##### RECORDS SHOWN #####
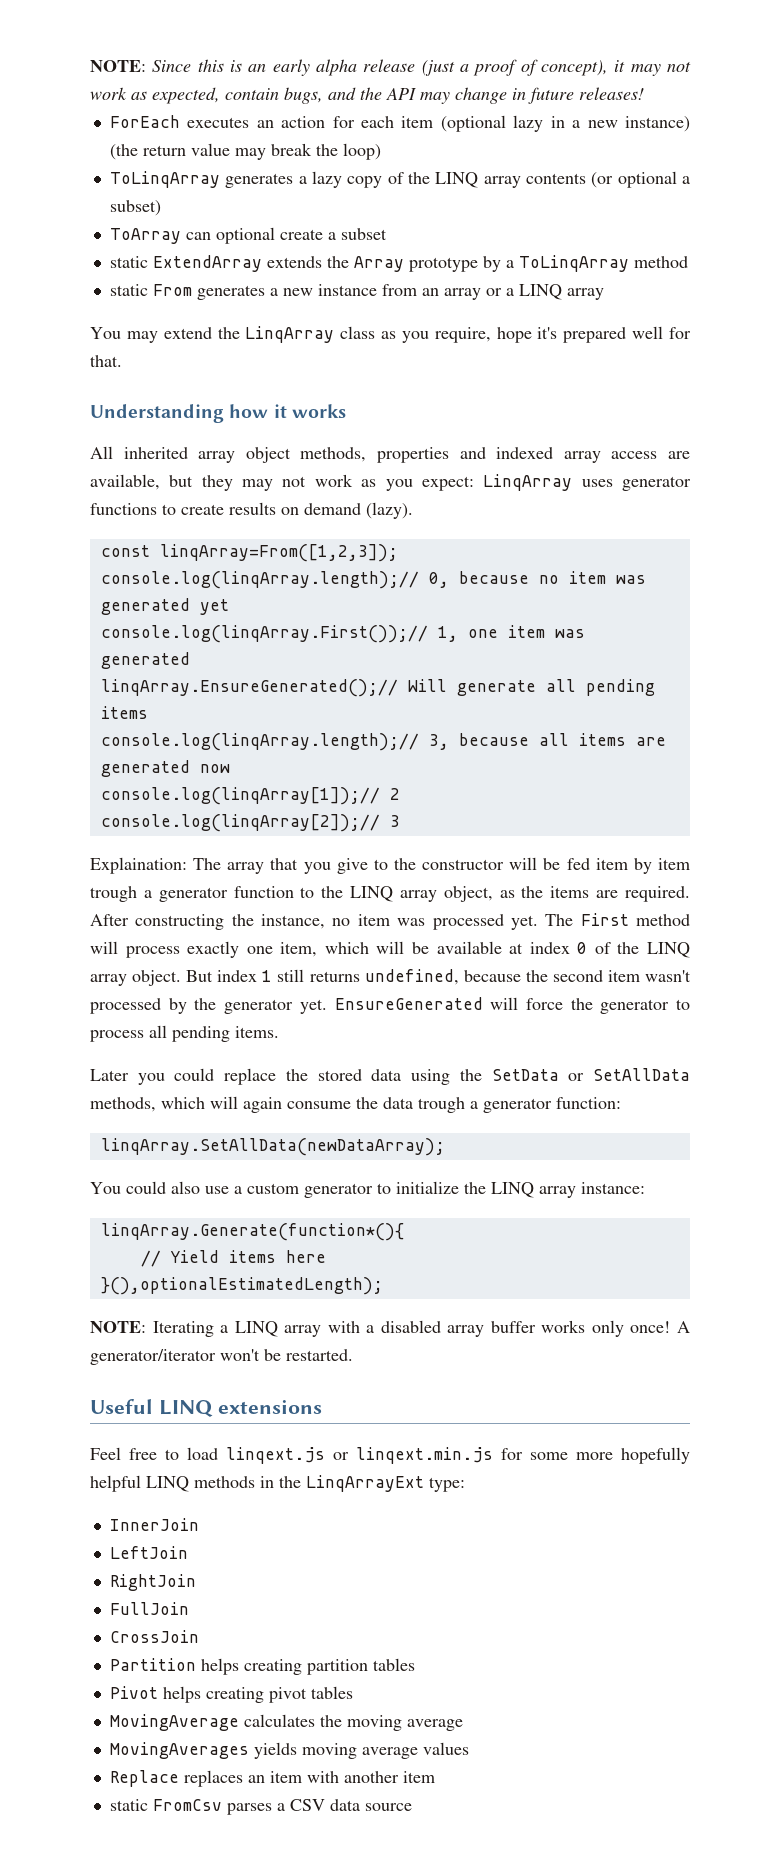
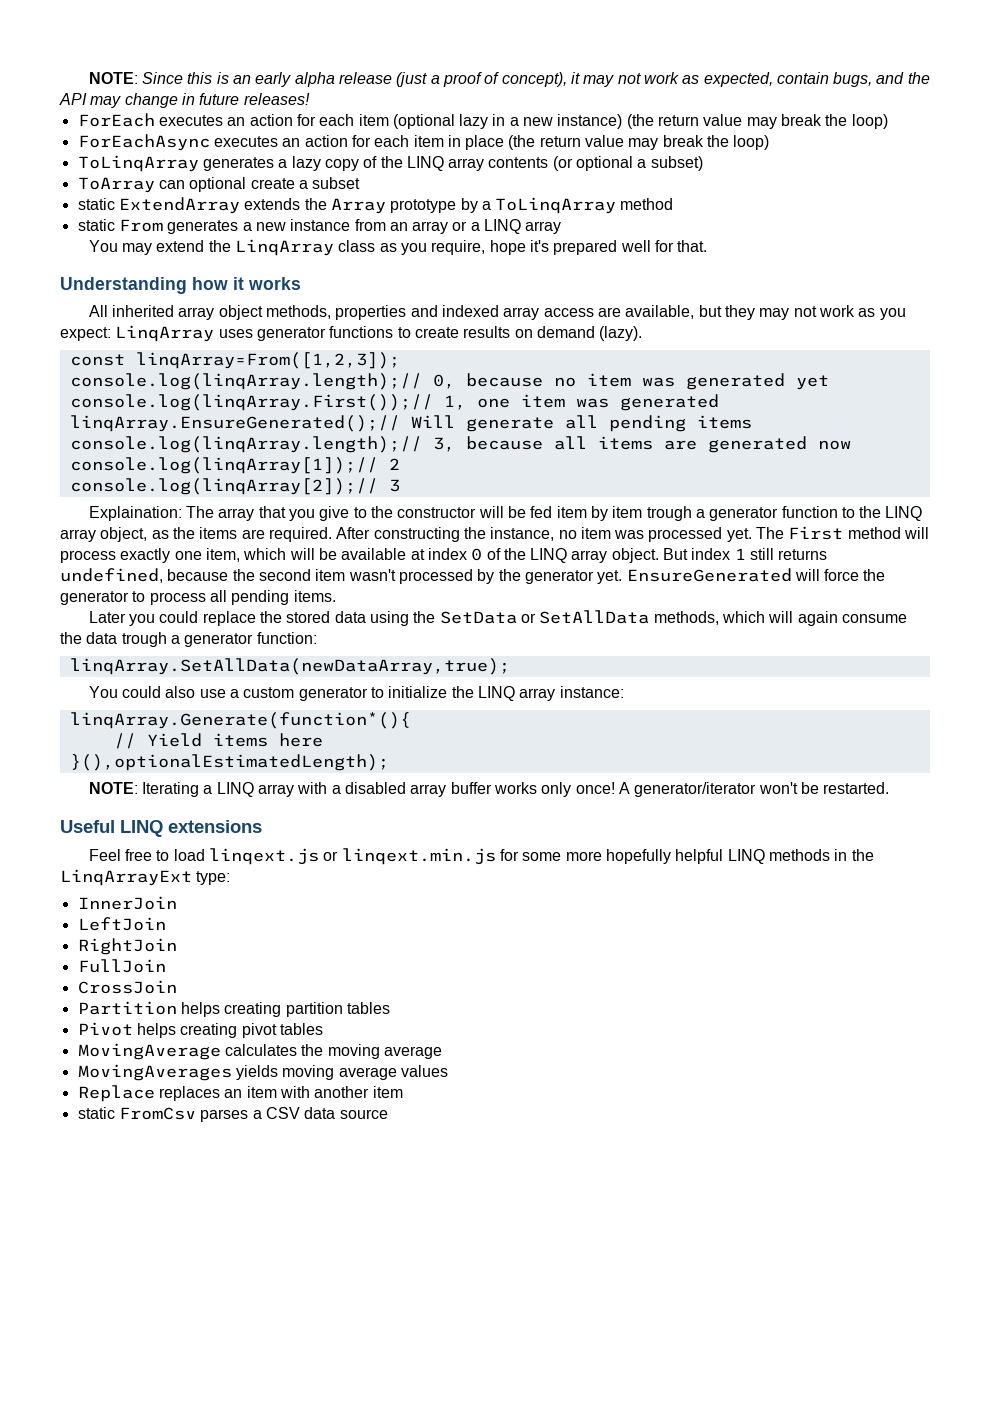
(381, 151) none -> [77,134,770,151] // ForEachAsync executes an action for each item in place (the return value may break the loop)
[100,1138,445,1156] linqArray.SetAllData(newDataArray); -> [69,658,510,675] linqArray.SetAllData(newDataArray,true);

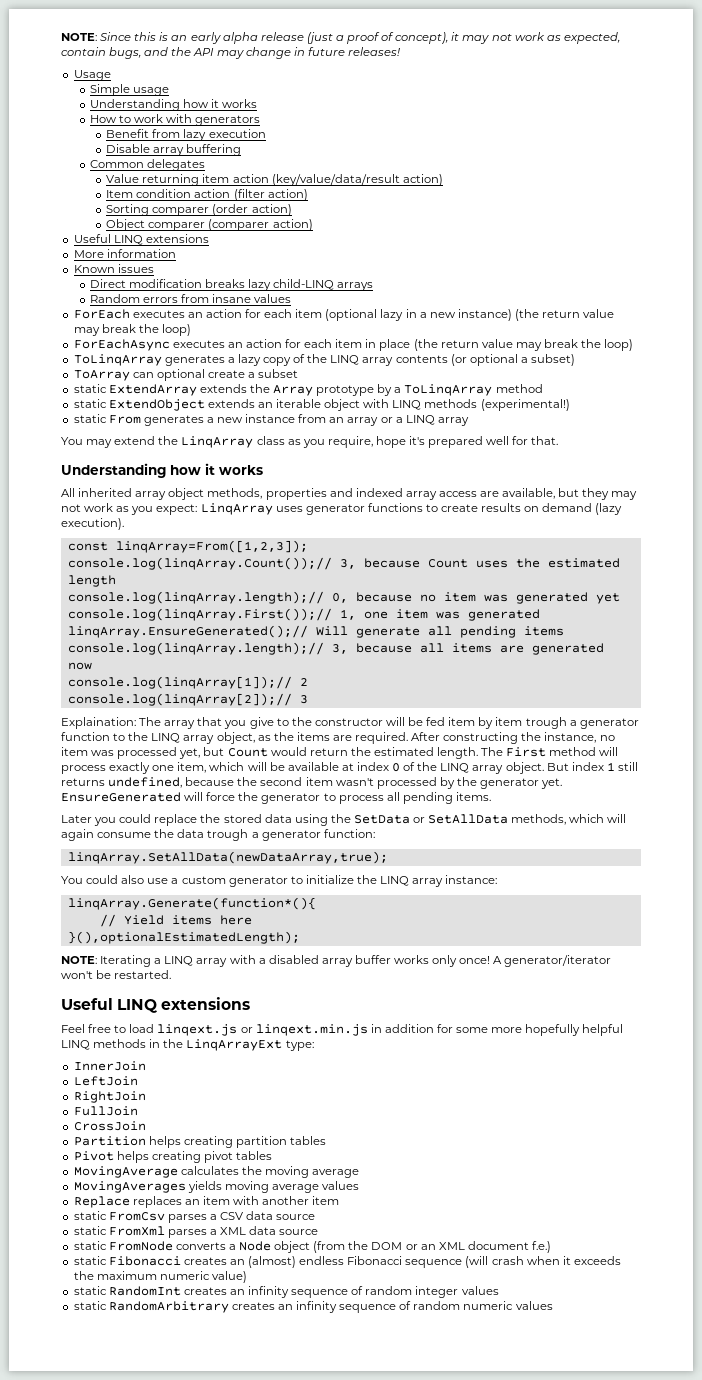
(310, 99) none -> [73,70,111,81] [89,84,170,96] [89,99,258,111] [89,114,261,126] [106,129,266,141] [106,144,242,156] [89,159,206,171] [106,174,443,186] [106,189,308,201] [106,204,292,216] [106,219,313,231] [73,234,209,245] [73,249,176,258] [73,264,154,273] [89,279,374,291] [89,294,292,303] // Usage // Simple usage // Understanding how it works // How to work with generators // Benefit from lazy execution // Disable array buffering // Common delegates // Value returning item action (key/value/data/result action) // Item condition action (filter action) // Sorting comparer (order action) // Object comparer (comparer action) // Useful LINQ extensions // More information // Known issues // Direct modification breaks lazy child-LINQ arrays // Random errors from insane values
(674, 204) none -> [73,399,570,411] // static ExtendObject extends an iterable object with LINQ methods (experimental!)
[599,326,643,341] (lazy). -> [595,503,623,515] [61,518,124,530] (lazy execution).
(400, 360) none -> [67,557,620,570] [67,575,116,587] // console.log(linqArray.Count());// 3, because Count uses the estimated length
[726,528,752,542] yet. -> [179,747,479,759] yet, but Count would return the estimated length.
(496, 856) none -> [370,1024,434,1033] in addition
(388, 1114) none -> [73,1226,319,1238] [73,1241,552,1253] [73,1256,621,1268] [73,1271,247,1283] [73,1286,499,1298] [73,1301,553,1313] // static FromXml parses a XML data source // static FromNode converts a Node object (from the DOM or an XML document f.e.) // static Fibonacci creates an (almost) endless Fibonacci sequence (will crash when it exceeds the maximum numeric value) // static RandomInt creates an infinity sequence of random integer values // static RandomArbitrary creates an infinity sequence of random numeric values

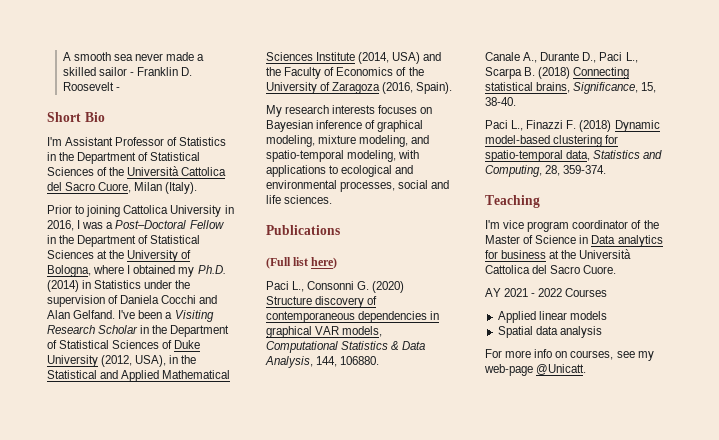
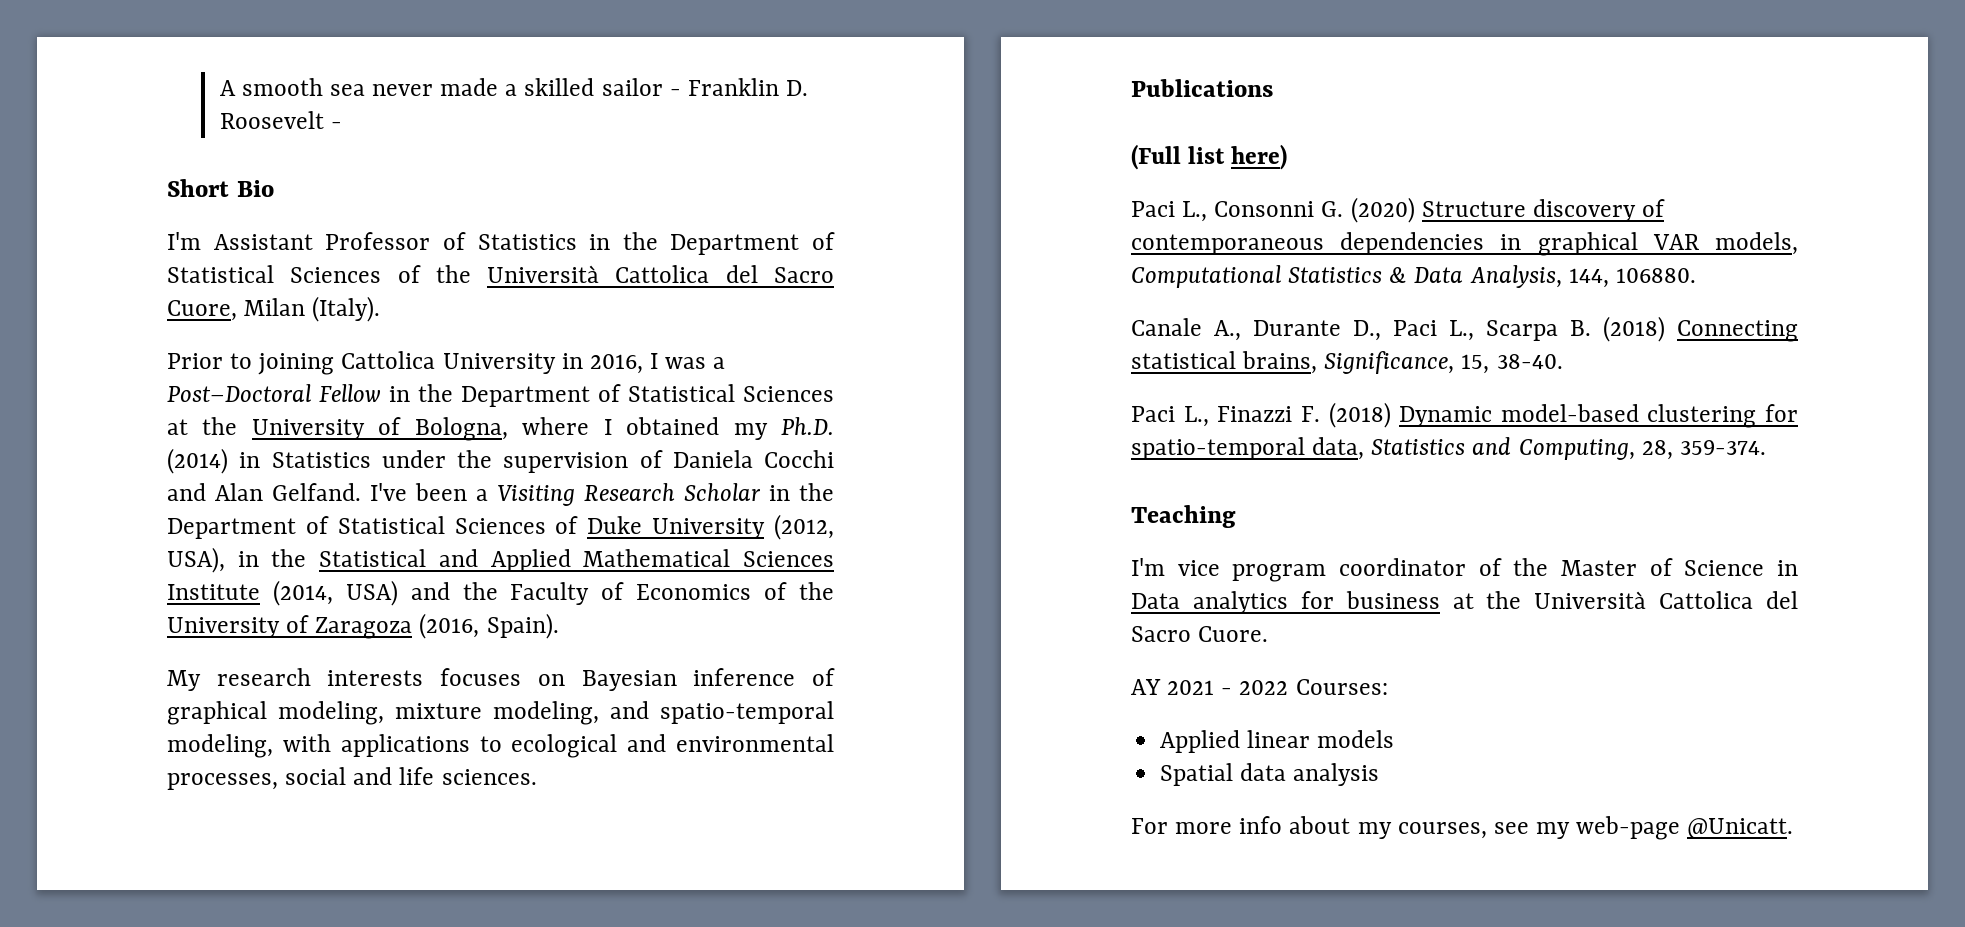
[565,288,608,297] Courses -> [1295,679,1388,695] Courses:
[555,351,568,358] on -> [1289,816,1392,839] about my

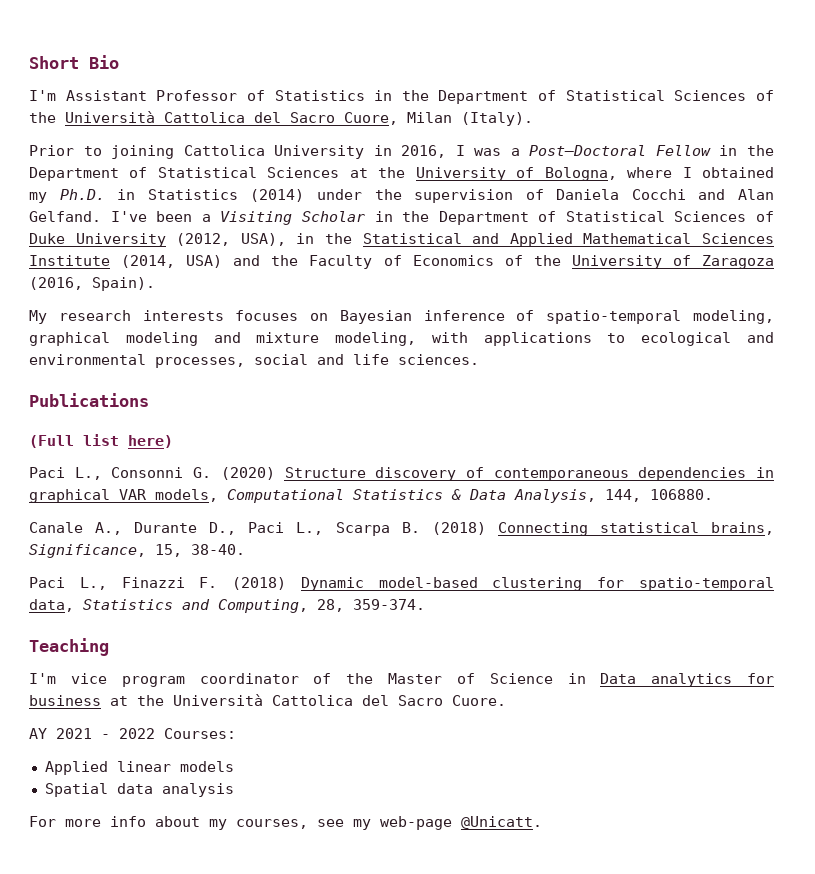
[219,78,809,96] [219,111,342,129] A smooth sea never made a skilled sailor - Franklin D. Roosevelt - // -> (29, 62) none
[167,448,228,474] (2014) -> (105, 194) none
(371, 460) none -> [250,189,305,202] (2014)
[584,483,675,501] Research -> (293, 218) none
[167,701,834,725] graphical modeling, mixture modeling, and spatio-temporal -> [546,310,774,324] [29,332,320,346] spatio-temporal modeling, graphical modeling and mixture

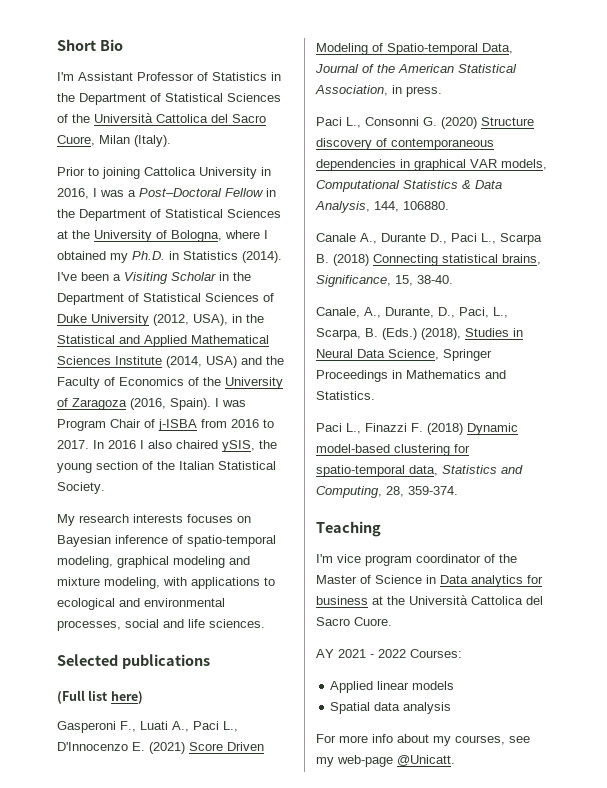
[250,189,775,203] [29,211,101,222] (2014) under the supervision of Daniela Cocchi and Alan Gelfand. -> [242,251,282,263] (2014).
(155, 284) none -> [215,398,246,407] [57,419,274,431] [57,440,277,452] [57,461,276,473] [57,482,105,494] I was Program Chair of j-ISBA from 2016 to 2017. In 2016 I also chaired ySIS, the young section of the Italian Statistical Society.
[29,393,149,407] Publications -> [57,654,210,669] Selected publications
(173, 441) none -> [57,721,238,733] [57,742,264,754] [316,43,513,55] [315,64,517,73] [315,85,442,97] // Gasperoni F., Luati A., Paci L., D'Innocenzo E. (2021) Score Driven Modeling of Spatio-temporal Data, Journal of the American Statistical Association, in press.
(245, 549) none -> [316,307,508,318] [316,328,523,340] [316,349,492,361] [316,370,506,382] [316,391,375,400] // Canale, A., Durante, D., Paci, L., Scarpa, B. (Eds.) (2018), Studies in Neural Data Science, Springer Proceedings in Mathematics and Statistics.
#####
_ABOUT THIS TASK_
Using the records above, report the count of lines holding "static" and nothing else.

_PROBLEM SOLUTION_
2